TASK REQUIREMENTS
Make an exact copy of all the entries below, with the pictures left out.

(Code change snippets)
· · · ·
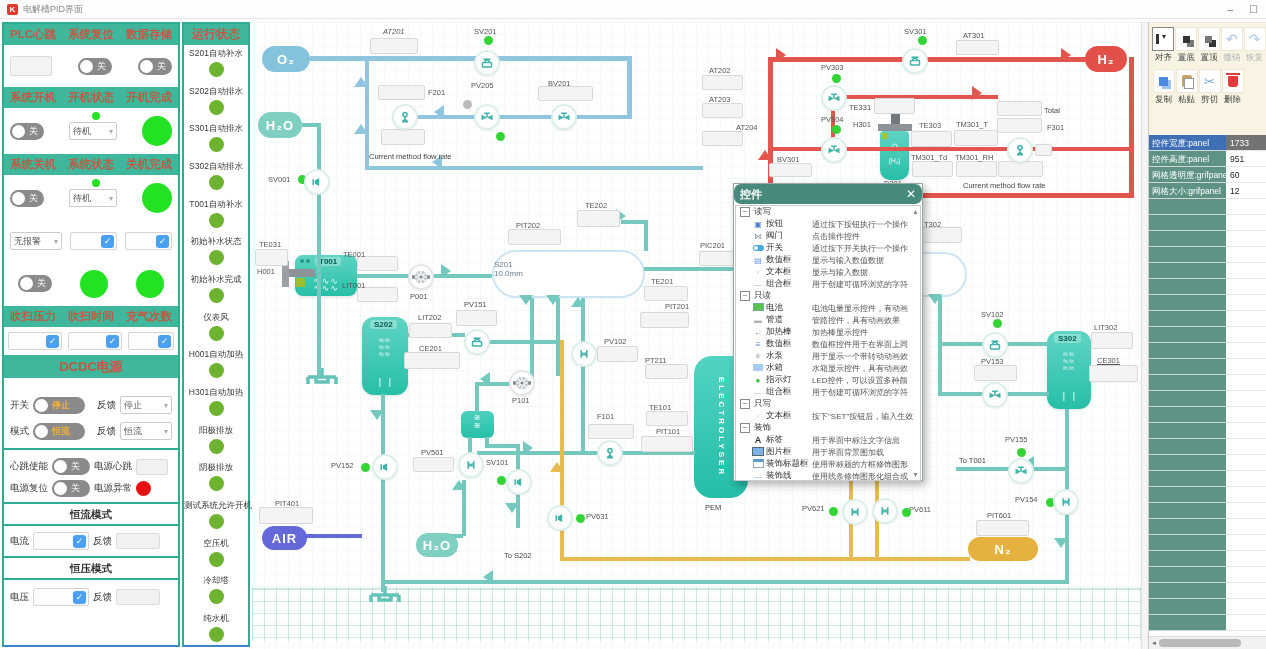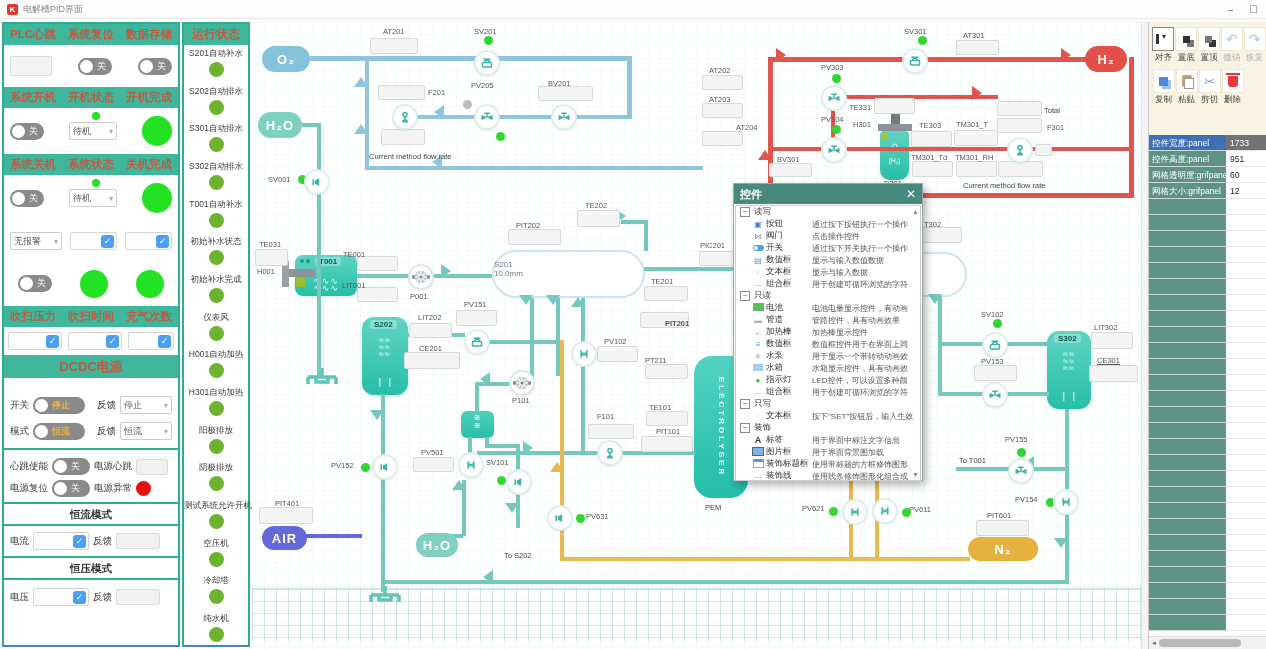--- a/index.html
+++ b/index.html
@@ -292,7 +292,7 @@
     <div class="vbox" style="left: 974px; top: 365px; width: 43px; height: 16px;"></div>
     <div class="vbox" style="left: 1089px; top: 365px; width: 49px; height: 17px;"></div>
     <div class="vbox" style="left: 976px; top: 520px; width: 53px; height: 16px;"></div>
-    <div class="dlab" style="left: 383px; top: 27px;">AT201</div>
+    <div class="dlab" style="left: 383px; top: 27px; font-style: italic;">AT201</div>
     <div class="dlab" style="left: 474px; top: 27px;">SV201</div>
     <div class="dlab" style="left: 471px; top: 81px;">PV205</div>
     <div class="dlab" style="left: 428px; top: 88px;">F201</div>

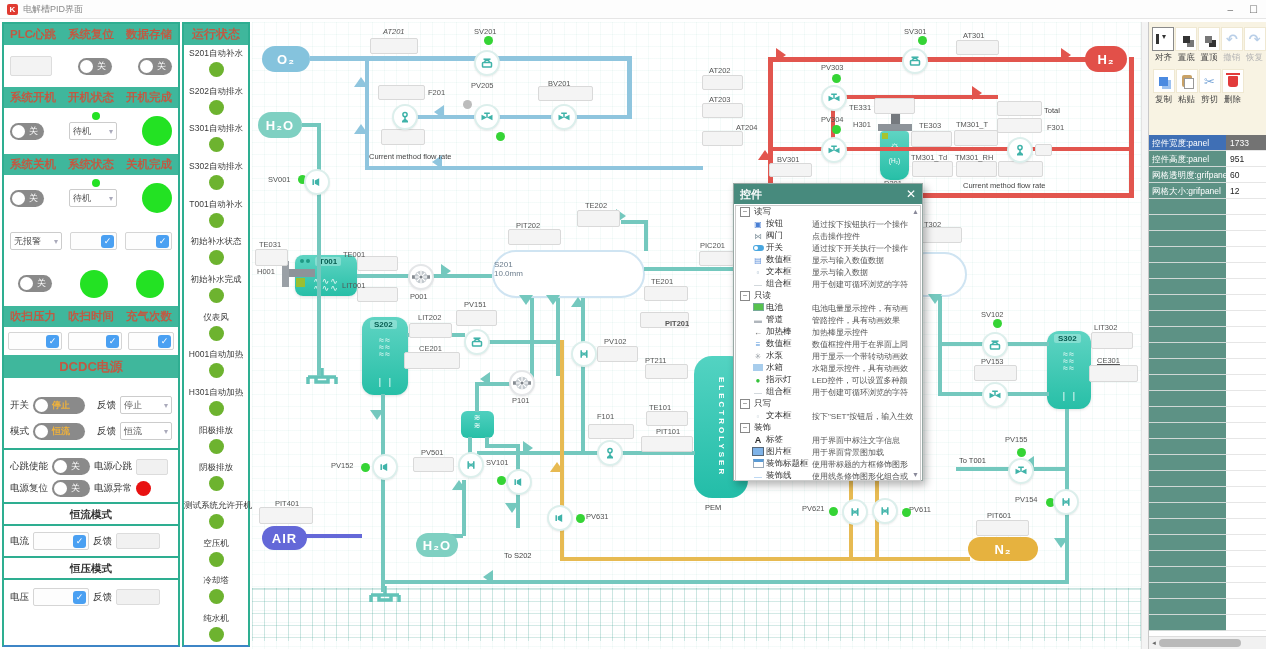--- a/index.html
+++ b/index.html
@@ -66,7 +66,7 @@
   .drops{position:absolute;left:0;right:0;text-align:center;color:#fff;font-weight:bold;font-size:9px;}
   
   .palette{position:absolute;left:733px;top:183px;width:190px;height:298px;background:#fff;border:1px solid #98a8a4;box-shadow:3px 4px 8px rgba(0,0,0,.3);z-index:10;box-sizing:border-box;}
-  .pal-head{height:20px;background:#478a7d;color:#fff;font-size:11px;font-weight:bold;display:flex;align-items:center;justify-content:space-between;padding:0 6px;}
+  .pal-head{height:20px;background:#478a7d;color:#fff;font-size:11px;font-weight:bold;display:flex;align-items:center;justify-content:space-between;padding:0 6px;border-radius:7px;}
   .pal-x{font-size:12px;font-weight:bold;cursor:pointer;}
   .pal-body{position:relative;height:274px;margin:1px;border:1px solid #ccc;overflow:hidden;background:#fff;}
   .pal-row{display:flex;align-items:center;height:12px;font-size:8.5px;color:#333;white-space:nowrap;overflow:hidden;}

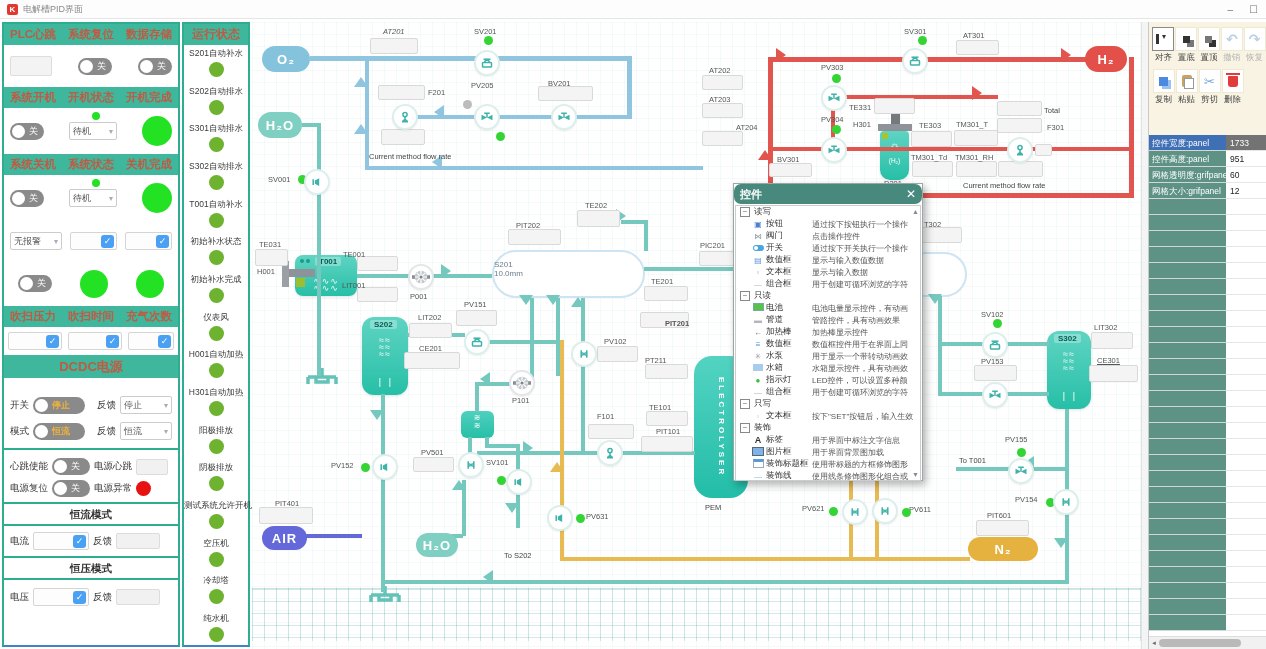--- a/index.html
+++ b/index.html
@@ -308,7 +308,7 @@
     <div class="dlab" style="left: 585px; top: 201px;">TE202</div>
     <div class="dlab" style="left: 700px; top: 241px;">PIC201</div>
     <div class="dlab" style="left: 651px; top: 277px;">TE201</div>
-    <div class="dlab" style="left: 665px; top: 319px; font-weight: bold;">PIT201</div>
+    <div class="dlab" style="left: 665px; top: 302px;">PIT201</div>
     <div class="dlab" style="left: 418px; top: 313px;">LIT202</div>
     <div class="dlab" style="left: 419px; top: 344px;">CE201</div>
     <div class="dlab" style="left: 464px; top: 300px;">PV151</div>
· · · ·
ANSWER TO THE PROBLEM
--- a/index.html
+++ b/index.html
@@ -292,7 +292,7 @@
     <div class="vbox" style="left: 974px; top: 365px; width: 43px; height: 16px;"></div>
     <div class="vbox" style="left: 1089px; top: 365px; width: 49px; height: 17px;"></div>
     <div class="vbox" style="left: 976px; top: 520px; width: 53px; height: 16px;"></div>
-    <div class="dlab" style="left: 383px; top: 27px;">AT201</div>
+    <div class="dlab" style="left: 383px; top: 27px; font-style: italic;">AT201</div>
     <div class="dlab" style="left: 474px; top: 27px;">SV201</div>
     <div class="dlab" style="left: 471px; top: 81px;">PV205</div>
     <div class="dlab" style="left: 428px; top: 88px;">F201</div>

--- a/index.html
+++ b/index.html
@@ -66,7 +66,7 @@
   .drops{position:absolute;left:0;right:0;text-align:center;color:#fff;font-weight:bold;font-size:9px;}
   
   .palette{position:absolute;left:733px;top:183px;width:190px;height:298px;background:#fff;border:1px solid #98a8a4;box-shadow:3px 4px 8px rgba(0,0,0,.3);z-index:10;box-sizing:border-box;}
-  .pal-head{height:20px;background:#478a7d;color:#fff;font-size:11px;font-weight:bold;display:flex;align-items:center;justify-content:space-between;padding:0 6px;}
+  .pal-head{height:20px;background:#478a7d;color:#fff;font-size:11px;font-weight:bold;display:flex;align-items:center;justify-content:space-between;padding:0 6px;border-radius:7px;}
   .pal-x{font-size:12px;font-weight:bold;cursor:pointer;}
   .pal-body{position:relative;height:274px;margin:1px;border:1px solid #ccc;overflow:hidden;background:#fff;}
   .pal-row{display:flex;align-items:center;height:12px;font-size:8.5px;color:#333;white-space:nowrap;overflow:hidden;}

--- a/index.html
+++ b/index.html
@@ -308,7 +308,7 @@
     <div class="dlab" style="left: 585px; top: 201px;">TE202</div>
     <div class="dlab" style="left: 700px; top: 241px;">PIC201</div>
     <div class="dlab" style="left: 651px; top: 277px;">TE201</div>
-    <div class="dlab" style="left: 665px; top: 319px; font-weight: bold;">PIT201</div>
+    <div class="dlab" style="left: 665px; top: 302px;">PIT201</div>
     <div class="dlab" style="left: 418px; top: 313px;">LIT202</div>
     <div class="dlab" style="left: 419px; top: 344px;">CE201</div>
     <div class="dlab" style="left: 464px; top: 300px;">PV151</div>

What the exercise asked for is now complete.